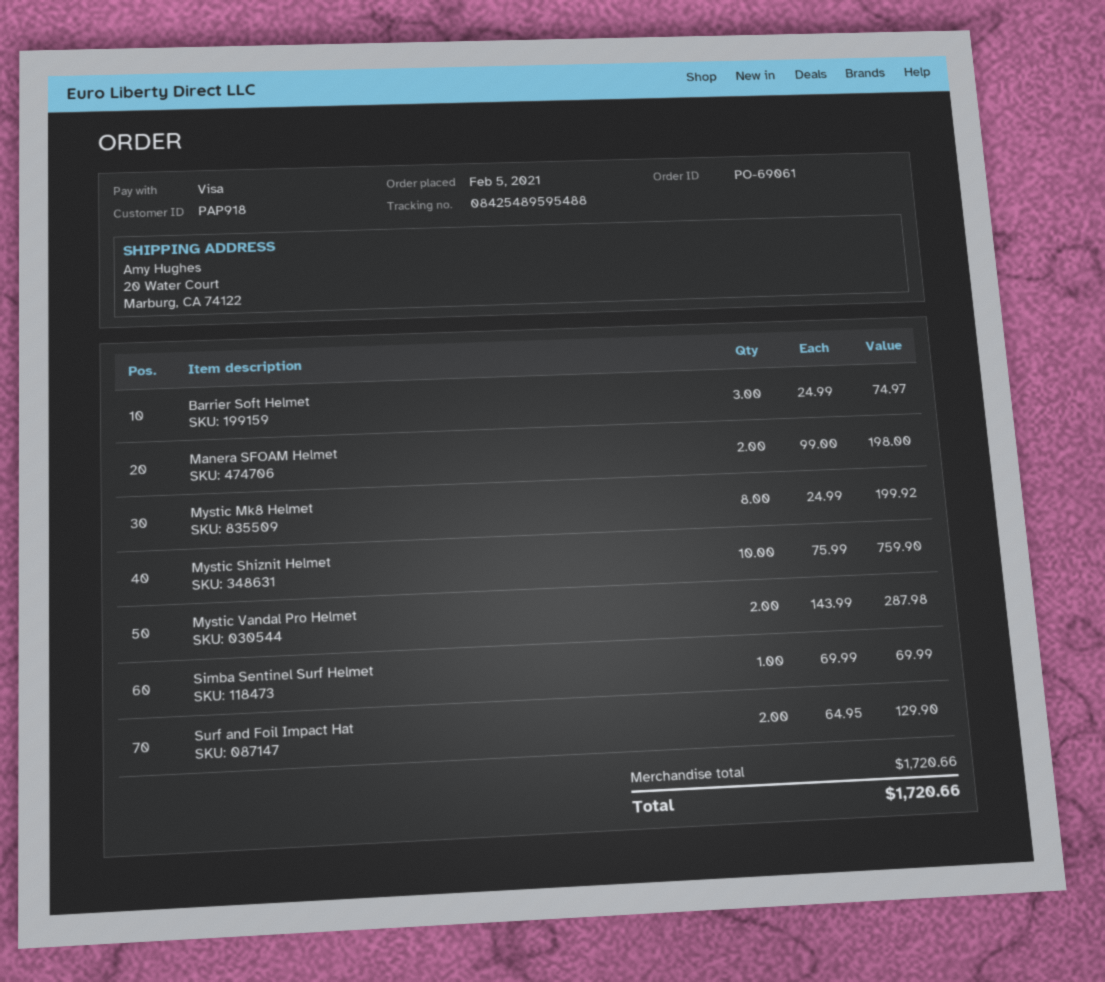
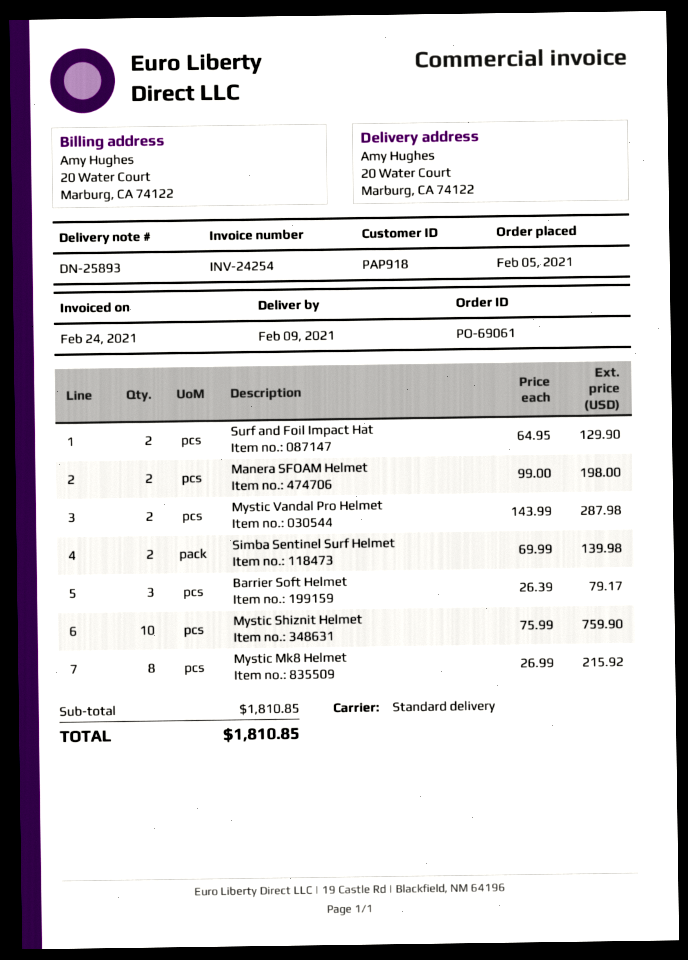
Barrier Soft Helmet: 3 x 24.99 = 74.97 -> 3 x 26.39 = 79.17
Mystic Mk8 Helmet: 8 x 24.99 = 199.92 -> 8 x 26.99 = 215.92
Simba Sentinel Surf Helmet: 1 x 69.99 = 69.99 -> 2 x 69.99 = 139.98
subtotal: 1720.66 -> 1810.85
total: 1720.66 -> 1810.85

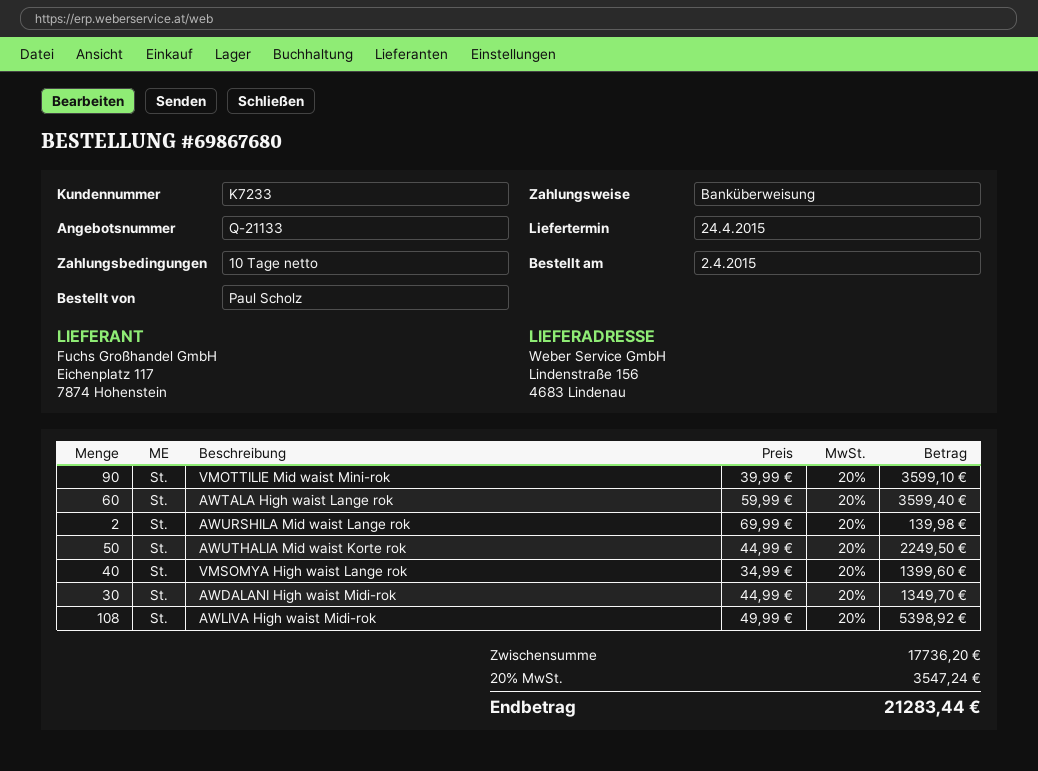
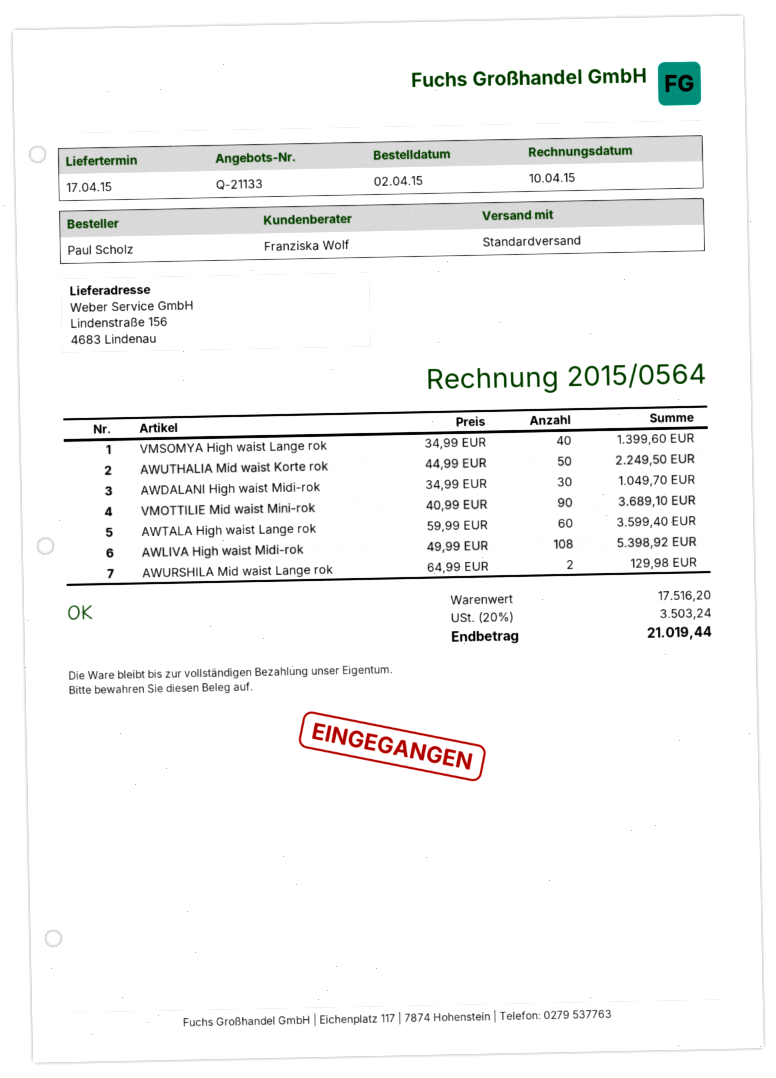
delivery date: 2015-04-24 -> 2015-04-17
VMOTTILIE Mid waist Mini-rok: 90 x 39.99 = 3599.10 -> 90 x 40.99 = 3689.10
AWURSHILA Mid waist Lange rok: 2 x 69.99 = 139.98 -> 2 x 64.99 = 129.98
AWDALANI High waist Midi-rok: 30 x 44.99 = 1349.70 -> 30 x 34.99 = 1049.70
subtotal: 17736.20 -> 17516.20
tax: 20% = 3547.24 -> 20% = 3503.24
total: 21283.44 -> 21019.44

WHAT IS NEEDED: Set each line of the records down again exactly as it reads. Omit the pictures.

YOUR SOLUTION:
Barrier Soft Helmet: 3 x 24.99 = 74.97 -> 3 x 26.39 = 79.17
Mystic Mk8 Helmet: 8 x 24.99 = 199.92 -> 8 x 26.99 = 215.92
Simba Sentinel Surf Helmet: 1 x 69.99 = 69.99 -> 2 x 69.99 = 139.98
subtotal: 1720.66 -> 1810.85
total: 1720.66 -> 1810.85

delivery date: 2015-04-24 -> 2015-04-17
VMOTTILIE Mid waist Mini-rok: 90 x 39.99 = 3599.10 -> 90 x 40.99 = 3689.10
AWURSHILA Mid waist Lange rok: 2 x 69.99 = 139.98 -> 2 x 64.99 = 129.98
AWDALANI High waist Midi-rok: 30 x 44.99 = 1349.70 -> 30 x 34.99 = 1049.70
subtotal: 17736.20 -> 17516.20
tax: 20% = 3547.24 -> 20% = 3503.24
total: 21283.44 -> 21019.44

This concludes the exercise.